DIRECTIONS: For the data below, give again exactly the lines from the one containing "font-size: 12.5px;" through the one containing "<p>Assunto: Imposto sobre", both ends included, and no others.

THE RECORDS:
■ ■ ■ ■

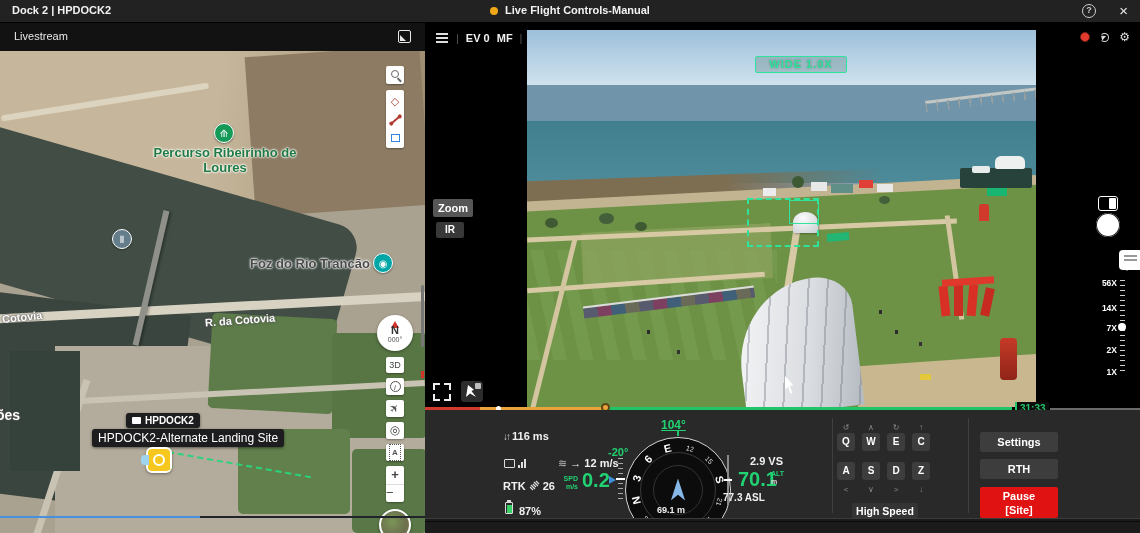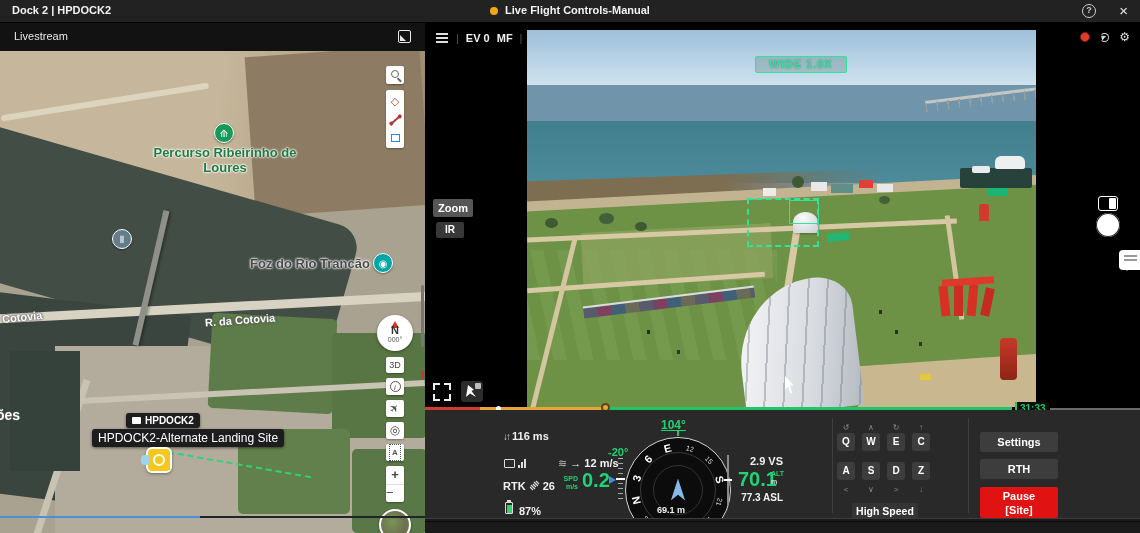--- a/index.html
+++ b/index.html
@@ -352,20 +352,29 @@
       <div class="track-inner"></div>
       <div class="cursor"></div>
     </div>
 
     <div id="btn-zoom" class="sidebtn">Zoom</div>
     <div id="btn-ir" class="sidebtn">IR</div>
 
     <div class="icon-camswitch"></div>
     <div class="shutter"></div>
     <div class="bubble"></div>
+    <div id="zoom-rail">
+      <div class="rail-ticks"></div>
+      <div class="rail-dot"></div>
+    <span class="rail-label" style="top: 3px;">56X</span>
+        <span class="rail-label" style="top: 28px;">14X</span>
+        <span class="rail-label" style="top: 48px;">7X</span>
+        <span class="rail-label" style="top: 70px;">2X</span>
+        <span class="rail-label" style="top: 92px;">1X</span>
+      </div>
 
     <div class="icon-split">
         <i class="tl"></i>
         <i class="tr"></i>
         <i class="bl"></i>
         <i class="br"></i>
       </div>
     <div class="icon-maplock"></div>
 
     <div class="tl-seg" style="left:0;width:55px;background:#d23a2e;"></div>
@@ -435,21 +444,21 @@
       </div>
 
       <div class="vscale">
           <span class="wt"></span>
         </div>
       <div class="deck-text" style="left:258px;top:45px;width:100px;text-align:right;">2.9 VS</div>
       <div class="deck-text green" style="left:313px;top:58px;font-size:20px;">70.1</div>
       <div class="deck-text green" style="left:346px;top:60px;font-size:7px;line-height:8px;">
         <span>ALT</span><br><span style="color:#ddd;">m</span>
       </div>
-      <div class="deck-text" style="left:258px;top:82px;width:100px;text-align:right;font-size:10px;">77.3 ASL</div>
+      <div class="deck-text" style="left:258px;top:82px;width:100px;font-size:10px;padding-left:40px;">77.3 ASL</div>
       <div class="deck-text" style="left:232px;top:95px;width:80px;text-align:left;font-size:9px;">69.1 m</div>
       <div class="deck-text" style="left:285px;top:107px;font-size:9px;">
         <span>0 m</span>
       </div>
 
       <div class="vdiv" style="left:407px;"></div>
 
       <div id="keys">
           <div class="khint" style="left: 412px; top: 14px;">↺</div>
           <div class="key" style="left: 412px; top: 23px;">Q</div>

■ ■ ■ ■

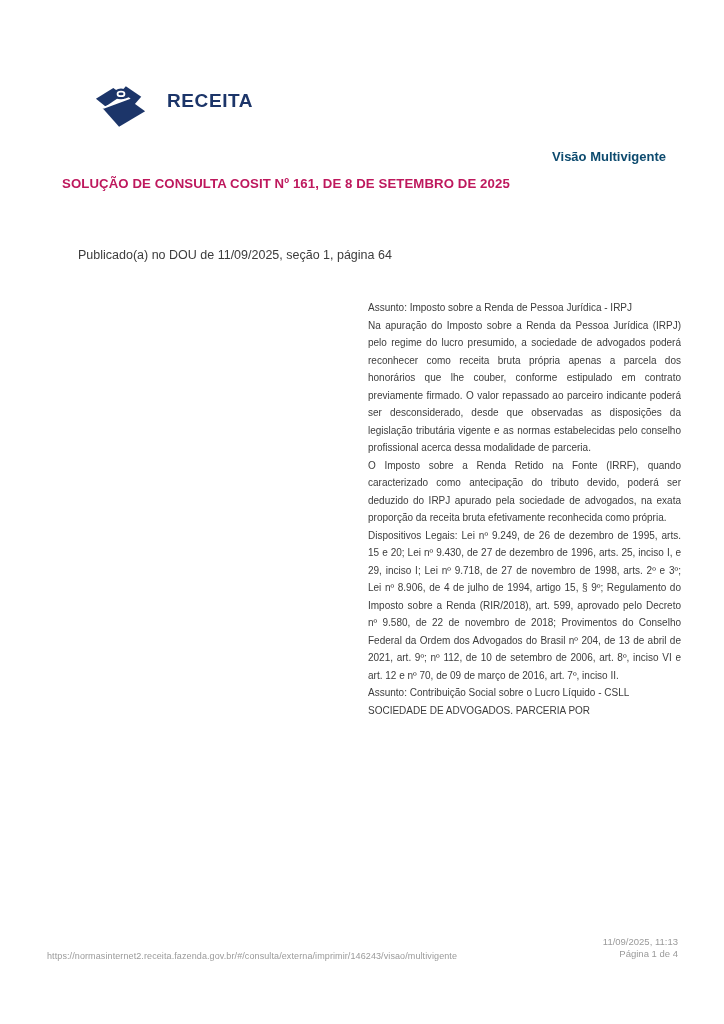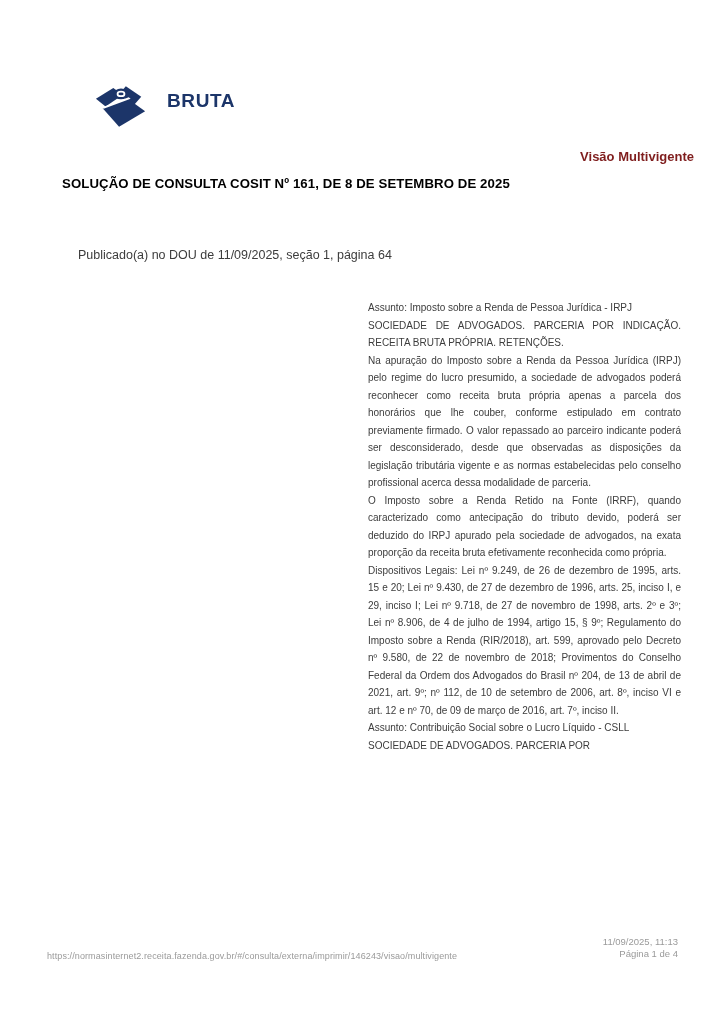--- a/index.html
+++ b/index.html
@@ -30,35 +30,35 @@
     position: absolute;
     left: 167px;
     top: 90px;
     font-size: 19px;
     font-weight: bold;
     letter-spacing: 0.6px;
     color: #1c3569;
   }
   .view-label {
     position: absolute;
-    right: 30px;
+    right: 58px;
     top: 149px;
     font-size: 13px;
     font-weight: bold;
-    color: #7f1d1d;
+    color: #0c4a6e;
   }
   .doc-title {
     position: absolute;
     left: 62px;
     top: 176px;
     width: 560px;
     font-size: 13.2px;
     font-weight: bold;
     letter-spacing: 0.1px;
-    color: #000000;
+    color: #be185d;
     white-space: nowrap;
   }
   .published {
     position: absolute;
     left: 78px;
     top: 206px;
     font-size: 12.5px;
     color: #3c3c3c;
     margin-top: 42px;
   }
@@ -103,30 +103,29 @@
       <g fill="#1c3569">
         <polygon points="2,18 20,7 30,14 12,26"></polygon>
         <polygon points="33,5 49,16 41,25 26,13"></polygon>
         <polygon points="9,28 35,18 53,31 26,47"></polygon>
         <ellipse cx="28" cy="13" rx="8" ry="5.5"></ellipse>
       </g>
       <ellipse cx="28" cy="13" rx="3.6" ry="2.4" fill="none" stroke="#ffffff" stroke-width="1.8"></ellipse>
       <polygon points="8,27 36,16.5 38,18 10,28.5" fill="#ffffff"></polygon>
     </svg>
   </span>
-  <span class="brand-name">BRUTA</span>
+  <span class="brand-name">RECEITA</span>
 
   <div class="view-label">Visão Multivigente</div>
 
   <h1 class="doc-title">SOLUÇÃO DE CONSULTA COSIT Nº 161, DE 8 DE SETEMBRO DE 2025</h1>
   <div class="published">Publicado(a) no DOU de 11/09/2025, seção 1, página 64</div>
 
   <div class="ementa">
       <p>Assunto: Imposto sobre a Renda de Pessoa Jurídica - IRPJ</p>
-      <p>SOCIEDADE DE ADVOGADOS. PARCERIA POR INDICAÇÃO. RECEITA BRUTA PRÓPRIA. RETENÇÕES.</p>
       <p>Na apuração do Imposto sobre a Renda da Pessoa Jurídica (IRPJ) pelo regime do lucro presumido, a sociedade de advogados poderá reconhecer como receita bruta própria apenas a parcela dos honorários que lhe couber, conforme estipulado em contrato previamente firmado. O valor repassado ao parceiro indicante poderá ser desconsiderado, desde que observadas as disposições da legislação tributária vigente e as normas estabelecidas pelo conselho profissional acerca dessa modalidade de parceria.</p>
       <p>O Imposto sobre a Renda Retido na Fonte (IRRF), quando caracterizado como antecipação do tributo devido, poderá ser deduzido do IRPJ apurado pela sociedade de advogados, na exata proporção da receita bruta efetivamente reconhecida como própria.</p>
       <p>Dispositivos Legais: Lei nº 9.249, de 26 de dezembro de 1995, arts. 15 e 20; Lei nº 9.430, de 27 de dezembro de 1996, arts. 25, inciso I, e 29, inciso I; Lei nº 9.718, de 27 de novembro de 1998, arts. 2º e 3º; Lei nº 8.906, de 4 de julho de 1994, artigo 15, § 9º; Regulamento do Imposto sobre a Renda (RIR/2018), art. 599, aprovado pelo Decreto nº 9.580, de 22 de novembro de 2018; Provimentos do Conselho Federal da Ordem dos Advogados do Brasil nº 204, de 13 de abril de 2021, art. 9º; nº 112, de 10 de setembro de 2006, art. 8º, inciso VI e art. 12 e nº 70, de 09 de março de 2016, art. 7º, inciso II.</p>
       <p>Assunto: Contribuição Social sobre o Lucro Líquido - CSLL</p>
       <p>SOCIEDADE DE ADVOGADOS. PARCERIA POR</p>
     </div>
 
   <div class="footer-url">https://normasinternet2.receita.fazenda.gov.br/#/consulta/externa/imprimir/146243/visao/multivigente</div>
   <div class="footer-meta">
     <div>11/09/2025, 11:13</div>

■ ■ ■ ■

OUTPUT OF THE TASK:
     font-size: 12.5px;
     color: #3c3c3c;
     margin-top: 42px;
   }
@@ -103,30 +103,29 @@
       <g fill="#1c3569">
         <polygon points="2,18 20,7 30,14 12,26"></polygon>
         <polygon points="33,5 49,16 41,25 26,13"></polygon>
         <polygon points="9,28 35,18 53,31 26,47"></polygon>
         <ellipse cx="28" cy="13" rx="8" ry="5.5"></ellipse>
       </g>
       <ellipse cx="28" cy="13" rx="3.6" ry="2.4" fill="none" stroke="#ffffff" stroke-width="1.8"></ellipse>
       <polygon points="8,27 36,16.5 38,18 10,28.5" fill="#ffffff"></polygon>
     </svg>
   </span>
-  <span class="brand-name">BRUTA</span>
+  <span class="brand-name">RECEITA</span>
 
   <div class="view-label">Visão Multivigente</div>
 
   <h1 class="doc-title">SOLUÇÃO DE CONSULTA COSIT Nº 161, DE 8 DE SETEMBRO DE 2025</h1>
   <div class="published">Publicado(a) no DOU de 11/09/2025, seção 1, página 64</div>
 
   <div class="ementa">
       <p>Assunto: Imposto sobre a Renda de Pessoa Jurídica - IRPJ</p>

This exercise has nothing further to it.